The mammoth in the freezer
While various factions debate the causes of global warming we’re all in danger of ignoring its undeniable and rapidly accelerating effects. Policy makers regard official projections on sea-level rise as exaggeration, but the figures have been understated, argues John Collee…
Scientists are, by their nature, conservative creatures. A single unfounded claim can forfeit their credibility and professional reputation for life.So it's not surprising that, in order to avoid any accusations of bias, members of the Nobel prize-winning Intergovernmental Panel on Climate Change have taken pains to avoid making claims that may seem exaggerated or alarmist.
IPCC wording is routinely thrashed out by committees and subcommittees until anything that may be remotely construed as environmentalist propaganda has been expunged from the text. Thus, even though the panel's examination of global climate began in the '80s, it was not until the second report in 1995 that the authors claimed "the balance of evidence suggests a discernible human influence on global warming".Even this modest statement, based on 15 years of fairly sound evidence, was considered too strong by the oil and coal lobbies.
Dr Ben Santer, the lead author of that chapter, was accused of scientific fraud in The Wall Street Journal and called before the US Senate to justify himself. Santer was vindicated, but his story gives you an idea of how high are the stakes and how dirty the fighting can get.So never let it be said the IPCC is a coalition of unaccountable hotheads given to wild overstatement.On the contrary, its ranks include many scientists who believe that the panel routinely understates the dangers we face.
The problem is compounded by the IPCC being such a huge organisation, subject to so many internal checks and balances. With nearly 4000 authors, contributors and reviewers in more than 130 countries, submissions cannot be reviewed unless received a year in advance. The Fourth (2007) IPCC Report includes nothing more recent than papers published before July 2006, detailing research often completed in 2005.
So governments are forming policy in 2009 based on data more than four years old. The next IPCC report will not be available until 2013.
For a problem advancing at warp speed, this process is far too ponderous. The 2007 report's projections for Artic ice melt were questionable the year they were published. Based on 2005 data, they predicted Arctic sea ice would survive until century's end, but satellite observations in September 2006 and 2007 revealed a much steeper trajectory of decline than anyone predicted.

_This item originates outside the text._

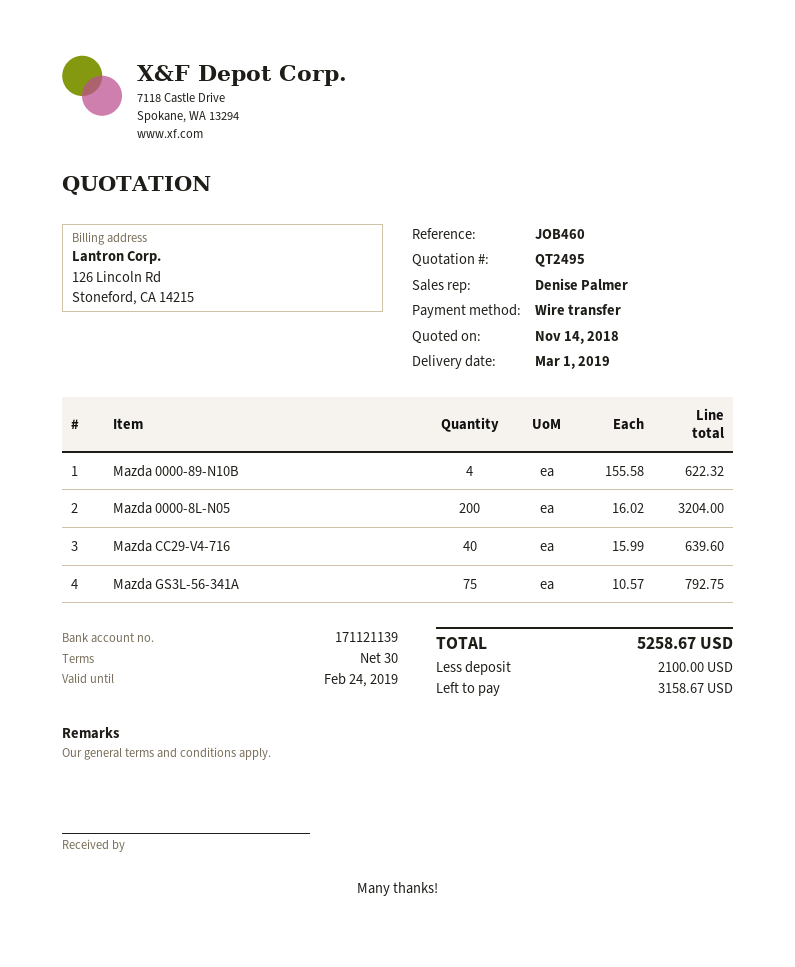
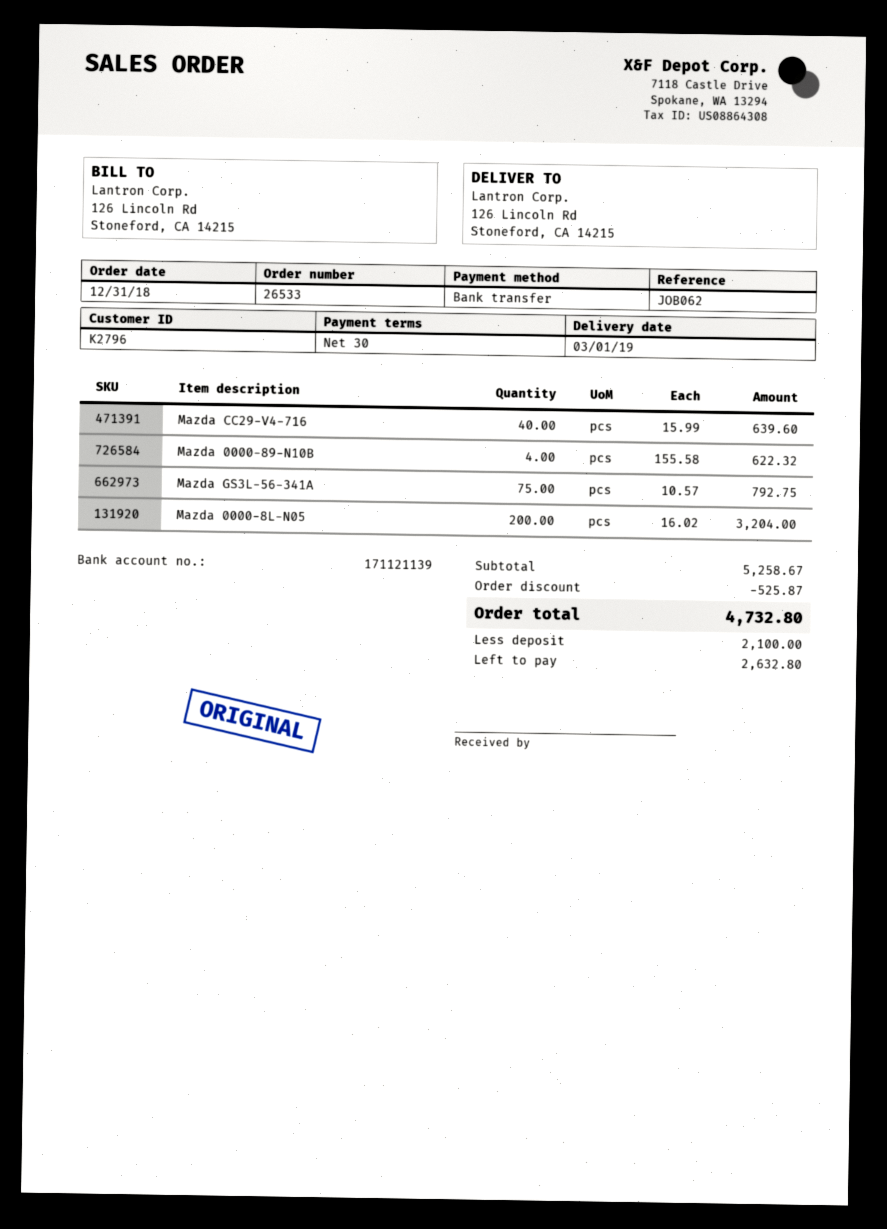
reference: JOB460 -> JOB062
discount: none -> 525.87
total: 5258.67 -> 4732.80
balance: 3158.67 -> 2632.80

While it is dangerous to extrapolate from the current steep line of descent, it's valid to ask what this says about other IPCC predictions, on sea level rise for example.Sea ice is floating ice. When it melts, sea levels are largely unaffected. Land-based ice does raise sea levels, but in the vast and hostile terrain of the Greenland ice sheet the exact degree of melting is difficult to measure.In 2005, when the latest IPCC report was being assembled, there was relatively little data and no reliable computer models for the behaviour of the land-based Greenland ice sheet. Changes were certainly happening: surface melting, ice earthquakes, increased glacier flow rates.

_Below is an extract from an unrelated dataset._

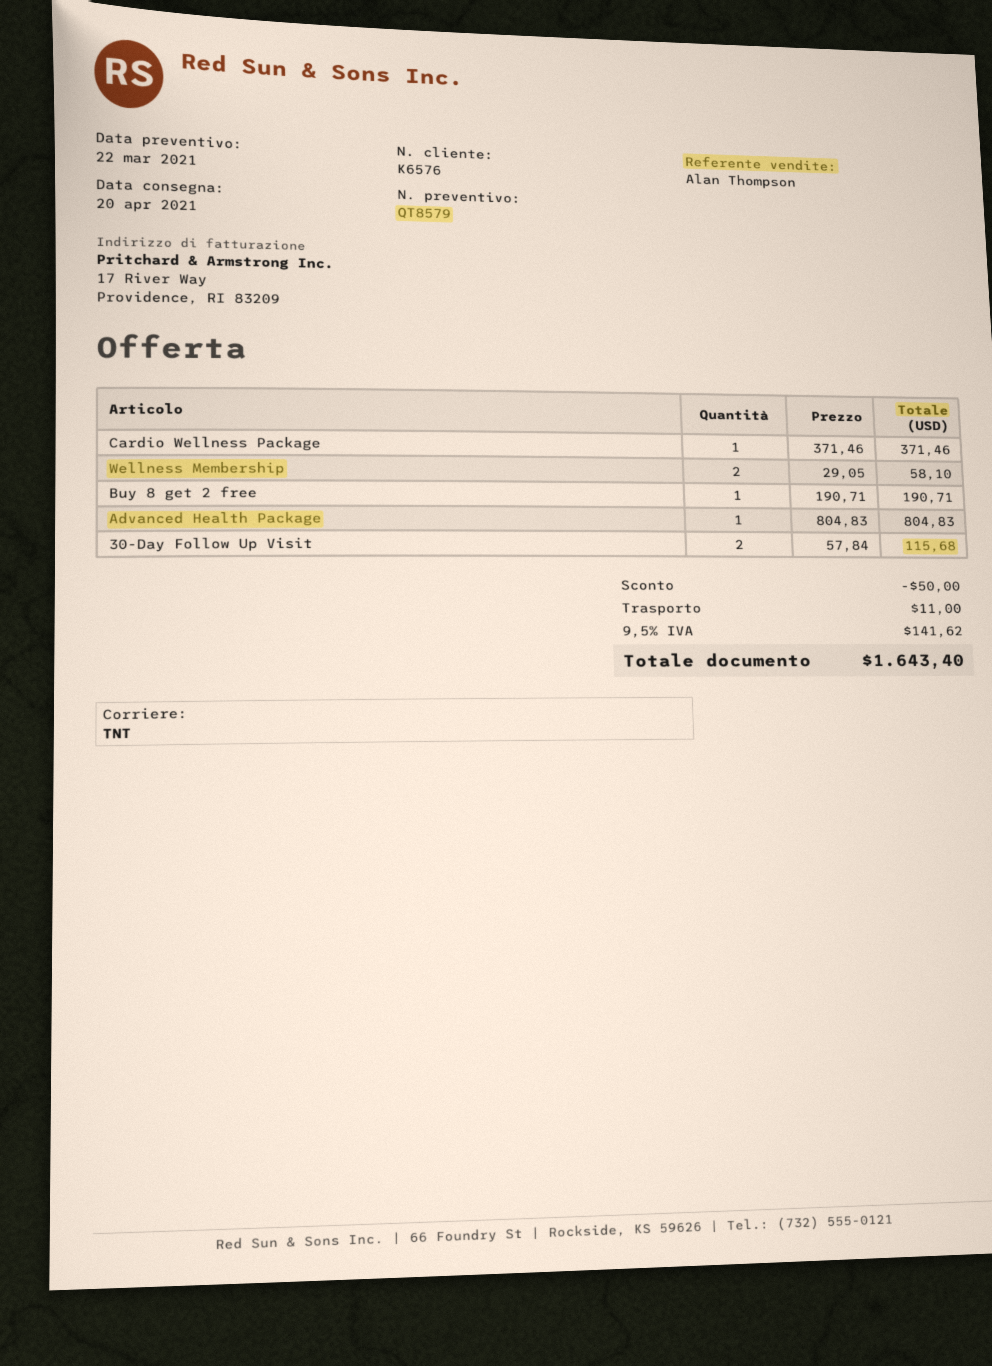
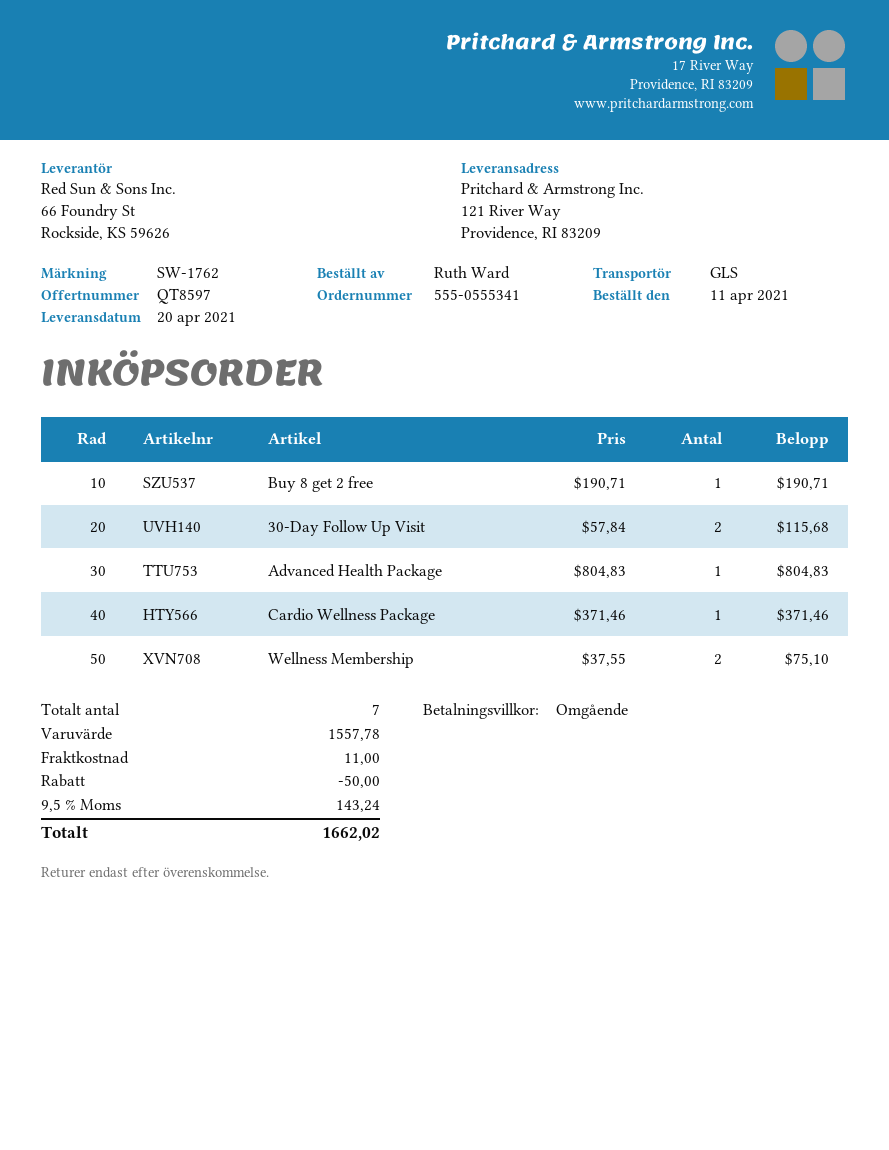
quote number: QT8579 -> QT8597
shipping method: TNT -> GLS
Wellness Membership: 2 x 29.05 = 58.10 -> 2 x 37.55 = 75.10
tax: 9.5% = 141.62 -> 9.5% = 143.24
total: 1643.40 -> 1662.02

But no one could reliably offer a prediction of the speed and extent of changes over the whole ice sheet.Ice-sheet dynamics are immensely complex, but you witness the thawing process at its simplest whenever you defrost the freezer.When temperatures first rise, nothing much seems to happen. In the second phase, melting becomes visible on the surface, and this surface water causes much more ice to liquefy. In the third phase this melt water tracks through the solid ice, finally producing a honeycomb of chasms and passages. In the fourth phase the whole fragile structure collapses and floods the kitchen floor.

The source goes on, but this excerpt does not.